Paediatric Spitzoid Neoplasms: 10-Year Retrospective Study Characterizing Histological, Clinical, Dermoscopic Presentation and FISH Test Results

by Astrid Herzum, Corrado Occella, Valerio Gaetano Vellone, Lodovica Gariazzo, Carlotta Pastorino, Jacopo Ferro, Angela Sementa, Katia Mazzocco, Nadia Vercellino and Gianmaria Viglizzo

Diagnostics 2023, 13(14), 2380; https://doi.org/10.3390/diagnostics13142380 - 15 Jul 2023

Cited by 1 | Viewed by 973

Abstract

Introduction: Spitzoid lesions are a wide tumour class comprising Spitz nevus (SN), atypical Spitz tumour (AST) and Spitz melanoma (SM). Materials and Methods: We conducted a single-centre-based retrospective survey on all histologically diagnosed spitzoid lesions of paediatric patients (1–18 years) of the last 10 years (2012–2022). Histopathological reports and electronic records of patients were used to retrieve relevant data regarding patients’ features, clinical and dermatoscopical aspects of lesions when recorded, and FISH tests when present. Results: Of 255 lesions, 82% were histologically benign, 17% atypical, 1% malignant. Clinically, 100% of SM were large (≥6 mm) and raised; AST were mainly large (63%), raised (98%), pink (95%). Small (≤5 mm), pigmented, flat lesions correlated with benign histology (respectively 90%, 97%, 98% SN) (p < 0.0001). Dermatoscopical patterns were analysed in 100 patients: starburst pattern correlated with benign histology (26% SN (p = 0.004)), while multicomponent pattern correlated with atypical/malignant lesions (56% AST, 50% SM (p = 0.0052)).

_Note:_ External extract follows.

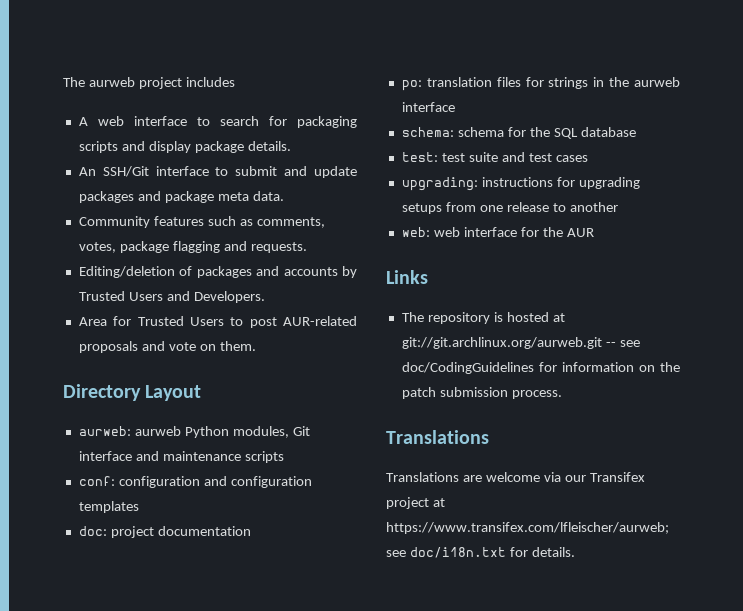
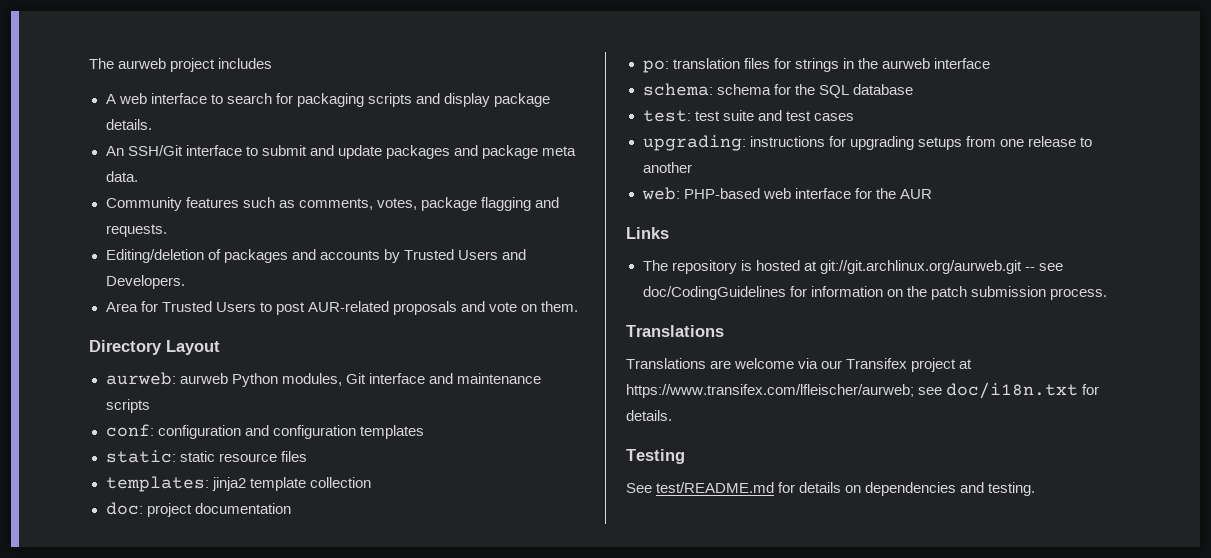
(139, 507) none -> [105,450,307,463] [105,476,371,492] // static: static resource files // templates: jinja2 template collection
(430, 232) none -> [683,188,760,199] PHP-based
(575, 552) none -> [626,449,685,464] [626,482,1036,496] // Testing // See test/README.md for details on dependencies and testing.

Eighty-five lesions were subjected to fluorescence in situ hybridization (FISH): 34 (71% AST; 29% SN) were FISH-positive; 51 (63% SN; 37% AST) were FISH-negative (p = 0.0038). Discussion: This study confirmed predominant benign histology (82%) of paediatric spitzoid lesions, thus detecting 17% AST and 1% SM, highlighting the need for caution in handling spitzoid lesions. Conclusion: Until AST are considered potentially malignant proliferations and no reliable criteria are identified to distinguish them, the authors suggest a prudent approach, especially in children. Full article

(This article belongs to the Special Issue Current Issue and Perspectives in Dermatopathology)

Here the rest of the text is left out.